1. Introduction

The rapid growth of information technology has brought many changes to various business aspects, including logistics. Modern technologies such as GPS (Global Positioning System) and RFID (Radio Frequency Identification) can be used to change semi-manual process to systematic process [1]-[3]. Implementation of these technologies in logistic business sector enhances the performance of logistic process operation  [4].  A survey shows that logistic company needs transparency in logistic process operation and more security [5]. GPS (Global Positioning System) is currently the most promising technology for acquiring position information in a field [6]-[9].

Manufacturers that process raw materials into ready-to-use product need logistic  to transport their goods to other factories or their suppliers. Then, logistic operations provide transportation service of goods to desired locations (customer included) or warehousing. There are companies which keep their logistic function is part of the companies operation/business process and others keep their logistic function by using vendor transporters (outsourcing logistic) [10]-[12]. Both of them have advantages and disadvantages. Outsourcing logistic function has a high risk of loss competencies which may lead to high cost [13], 14] and hard to monitor their operation and management. Many researches look into logistic function outsource issues but few addressed so far about in-house logistic provider issues [10], [15], [16].

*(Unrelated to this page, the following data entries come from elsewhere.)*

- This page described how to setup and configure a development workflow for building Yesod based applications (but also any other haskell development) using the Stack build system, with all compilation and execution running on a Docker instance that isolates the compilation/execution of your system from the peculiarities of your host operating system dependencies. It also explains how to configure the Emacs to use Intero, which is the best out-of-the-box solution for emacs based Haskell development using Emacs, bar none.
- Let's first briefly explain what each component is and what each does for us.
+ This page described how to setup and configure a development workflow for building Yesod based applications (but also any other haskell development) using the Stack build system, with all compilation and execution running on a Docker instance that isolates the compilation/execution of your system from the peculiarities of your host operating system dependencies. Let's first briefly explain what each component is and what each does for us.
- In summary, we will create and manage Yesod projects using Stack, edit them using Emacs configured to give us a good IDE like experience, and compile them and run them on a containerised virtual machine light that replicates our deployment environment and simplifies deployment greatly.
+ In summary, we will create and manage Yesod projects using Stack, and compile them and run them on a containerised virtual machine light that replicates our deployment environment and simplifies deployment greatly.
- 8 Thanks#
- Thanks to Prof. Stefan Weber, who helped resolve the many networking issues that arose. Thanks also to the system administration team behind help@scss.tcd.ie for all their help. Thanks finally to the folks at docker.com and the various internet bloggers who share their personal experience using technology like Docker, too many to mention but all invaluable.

KPI (key performance indicator) in logistic business sector is mainly used to measure and show gaps between fundamental logistic process while delivering goods and the expected performance proposed by the company [17], [18]. Real-time data play a crucial part in this case, because obtaining information and giving feedback to correspondents can be done more quickly (between operators and courier). Implementation of websocket may help achieve that, because its behavior provides full-duplex, communication channel that operates through a single connection which builds scalable and real-time application [19] .

We found empirical findings based on some cases in company. However, in this paper, a cement company, PT. XYZ,  is used as a reference. This company uses outsourcing logistic function (vendor transporter). It is facing some issues, such as the incapability of the to complete given assignments, goods not delivered on time, incomplete documents, and availability of fleet difficult to maintain and ready to use. This study proposes a new approach to implementing fleet-management and vendor performance evaluation (KPI). Monitoring application based on node.js platform and android as its client is implemented in this case. It is expected to minimize the risk of outsourcing its logistic provider such as monitoring transporter movement and recording the whole trip data, which is later used to evaluate the transporter’s performance in doing logistic functions, and capable to evaluate vendor transporter KPI.

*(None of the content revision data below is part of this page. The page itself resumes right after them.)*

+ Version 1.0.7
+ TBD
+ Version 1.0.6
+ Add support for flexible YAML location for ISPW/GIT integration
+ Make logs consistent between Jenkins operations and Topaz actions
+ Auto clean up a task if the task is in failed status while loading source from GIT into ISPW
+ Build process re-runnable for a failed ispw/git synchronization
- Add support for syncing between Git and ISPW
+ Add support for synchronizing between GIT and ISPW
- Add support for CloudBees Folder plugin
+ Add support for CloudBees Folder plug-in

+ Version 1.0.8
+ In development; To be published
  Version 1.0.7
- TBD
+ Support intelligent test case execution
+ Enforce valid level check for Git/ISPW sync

The study provides a system of performance for companies which use logistic transporters based on tour records of their drivers. This system is built based on four indicators obtained from the activities of the drivers.

2. Proposed Method

The proposed method is mainly aimed to identify the criteria which should be considered in vendor transporter work performance (KPI) evaluation aspect. We include relevant KPI aspects such as task assignment, manageable delivery time, completed administration and fleet availability management and its system design to achieve related aspects.

2.1. System design

Many technique designs are proposed to develop the system. Figure 1 indicates the scheme of our framework to implement monitoring logistic operation system, which is integrated with GPS (global positioning system) to monitor fleet movement in an on-going delivery process. By using device (smartphone) on each transporter, a real-time communication between transporter and head officer (HO) can be done. It look like using emitting data transaction through websocket [20]. It is to achieve full-duplex communication between client and server.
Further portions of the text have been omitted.